Data extracts:
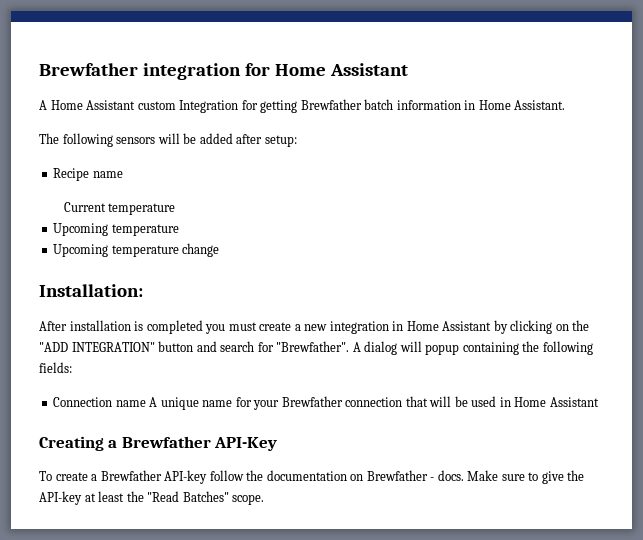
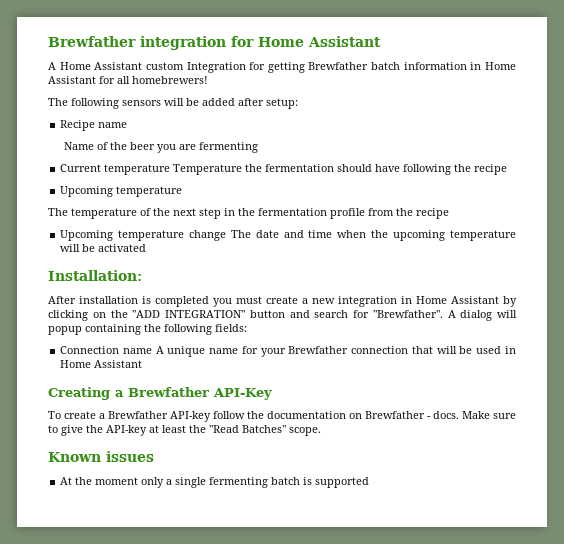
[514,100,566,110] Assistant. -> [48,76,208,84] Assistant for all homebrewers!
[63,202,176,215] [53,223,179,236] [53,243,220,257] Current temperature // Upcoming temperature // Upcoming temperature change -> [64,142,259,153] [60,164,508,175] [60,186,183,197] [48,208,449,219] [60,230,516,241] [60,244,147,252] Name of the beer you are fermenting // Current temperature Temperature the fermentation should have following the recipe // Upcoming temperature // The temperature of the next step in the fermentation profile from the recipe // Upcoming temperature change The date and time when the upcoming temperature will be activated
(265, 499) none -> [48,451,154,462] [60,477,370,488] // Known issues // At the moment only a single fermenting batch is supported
---
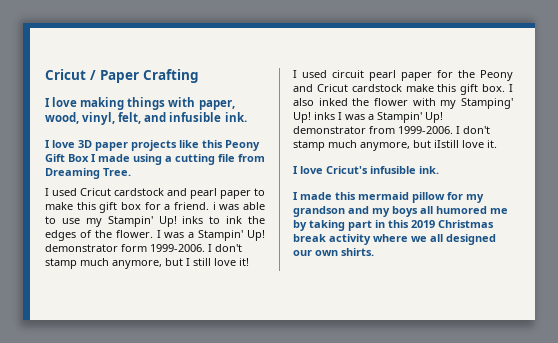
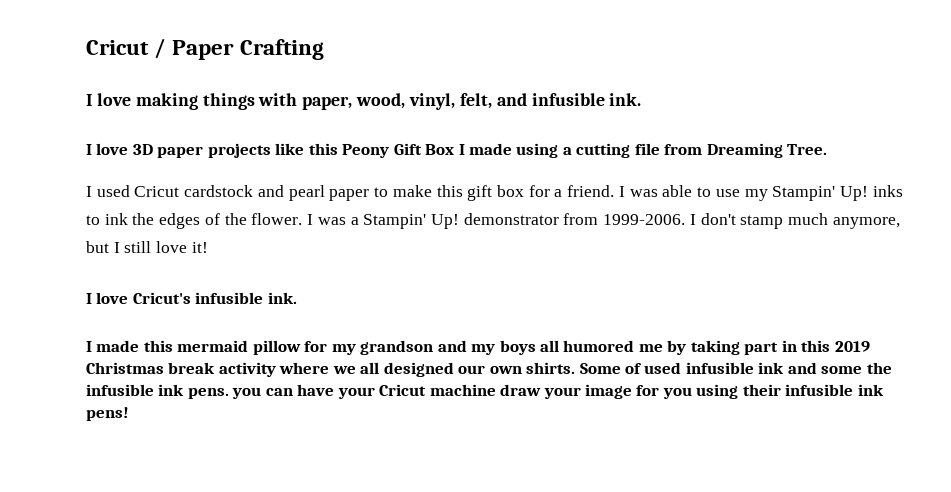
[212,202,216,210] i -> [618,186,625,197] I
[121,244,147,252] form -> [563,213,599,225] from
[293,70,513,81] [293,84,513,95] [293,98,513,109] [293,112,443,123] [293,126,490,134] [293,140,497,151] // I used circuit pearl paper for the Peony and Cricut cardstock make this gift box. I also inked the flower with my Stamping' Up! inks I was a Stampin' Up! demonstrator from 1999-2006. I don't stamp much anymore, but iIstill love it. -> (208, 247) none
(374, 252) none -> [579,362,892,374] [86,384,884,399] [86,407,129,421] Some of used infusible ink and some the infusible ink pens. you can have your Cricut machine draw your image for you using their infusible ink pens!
--
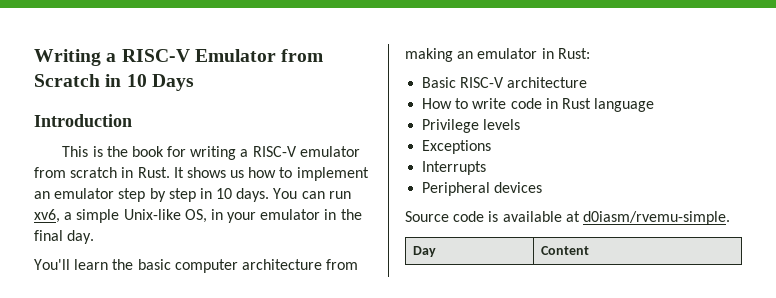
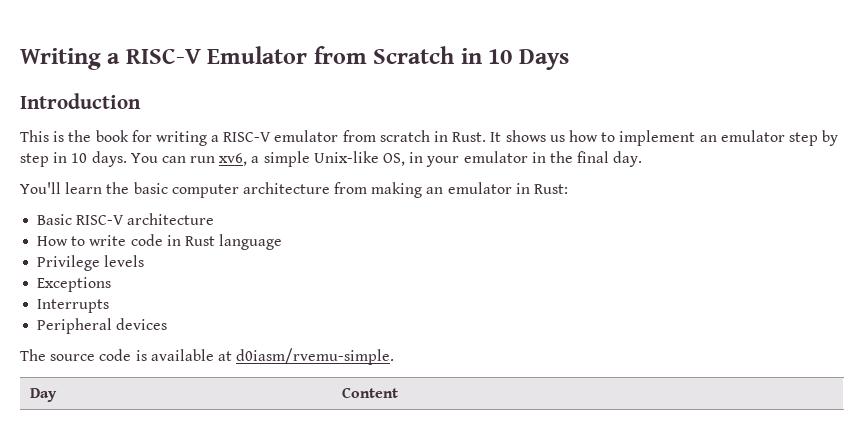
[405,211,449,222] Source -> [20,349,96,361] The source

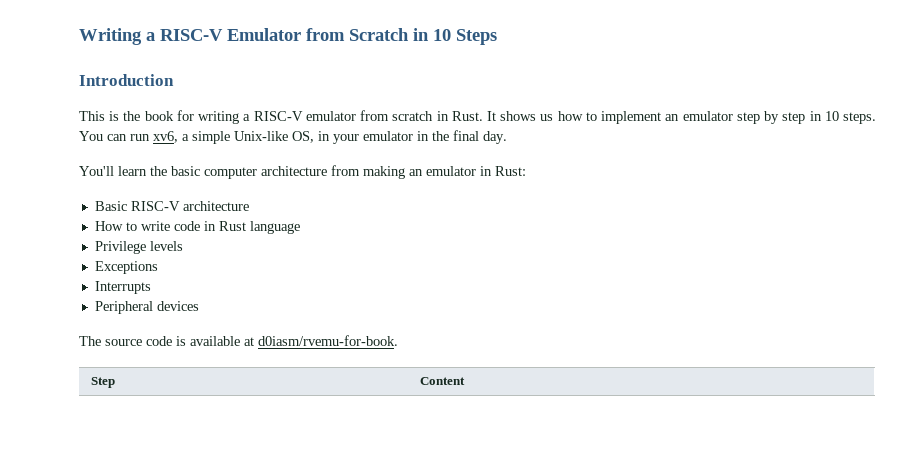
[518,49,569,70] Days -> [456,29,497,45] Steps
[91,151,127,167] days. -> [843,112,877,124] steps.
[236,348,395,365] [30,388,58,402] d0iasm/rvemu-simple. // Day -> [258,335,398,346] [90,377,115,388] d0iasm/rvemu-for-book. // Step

Your goal:
Reproduce each line from the data that has "Cricut" in it.

Completed exercise:
[293,70,513,81] [293,84,513,95] [293,98,513,109] [293,112,443,123] [293,126,490,134] [293,140,497,151] // I used circuit pearl paper for the Peony and Cricut cardstock make this gift box. I also inked the flower with my Stamping' Up! inks I was a Stampin' Up! demonstrator from 1999-2006. I don't stamp much anymore, but iIstill love it. -> (208, 247) none
(374, 252) none -> [579,362,892,374] [86,384,884,399] [86,407,129,421] Some of used infusible ink and some the infusible ink pens. you can have your Cricut machine draw your image for you using their infusible ink pens!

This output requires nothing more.